Data entries
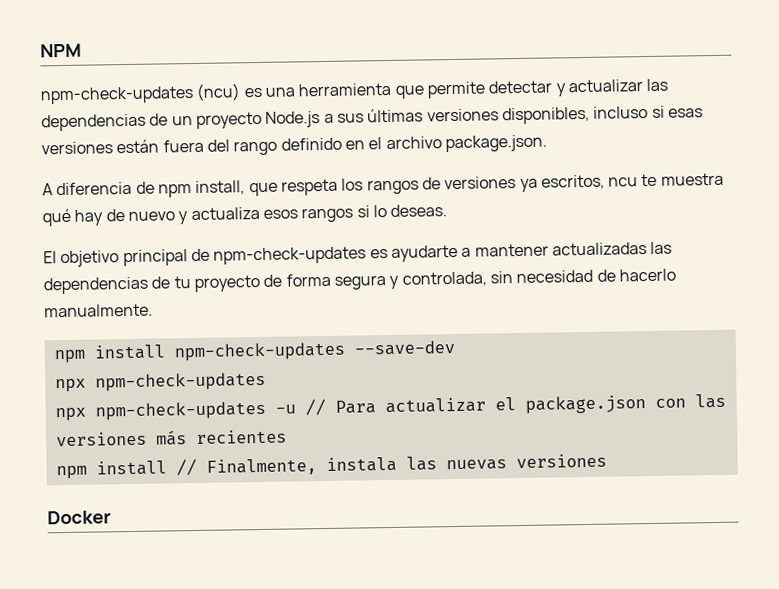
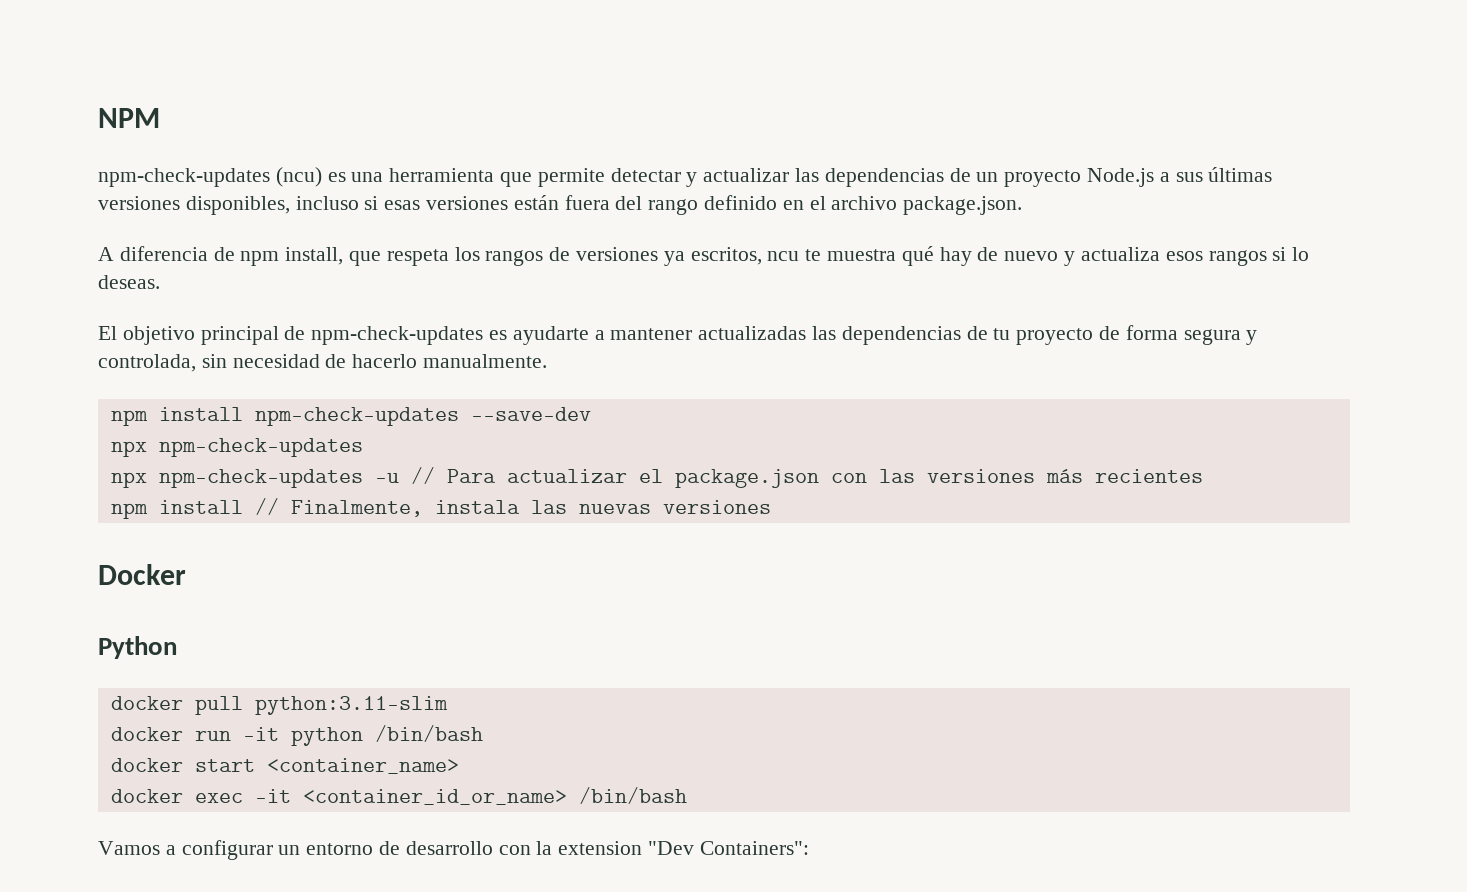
+ Python
+ docker pull python:3.11-slim
+ docker run -it python /bin/bash
+ docker start <container_name>
+ docker exec -it <container_id_or_name> /bin/bash
+ Vamos a configurar un entorno de desarrollo con la extension "Dev Containers":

> Work request
Each line above should be written out again unchanged; no images are to be carried over.

> Exercise solution
+ Python
+ docker pull python:3.11-slim
+ docker run -it python /bin/bash
+ docker start <container_name>
+ docker exec -it <container_id_or_name> /bin/bash
+ Vamos a configurar un entorno de desarrollo con la extension "Dev Containers":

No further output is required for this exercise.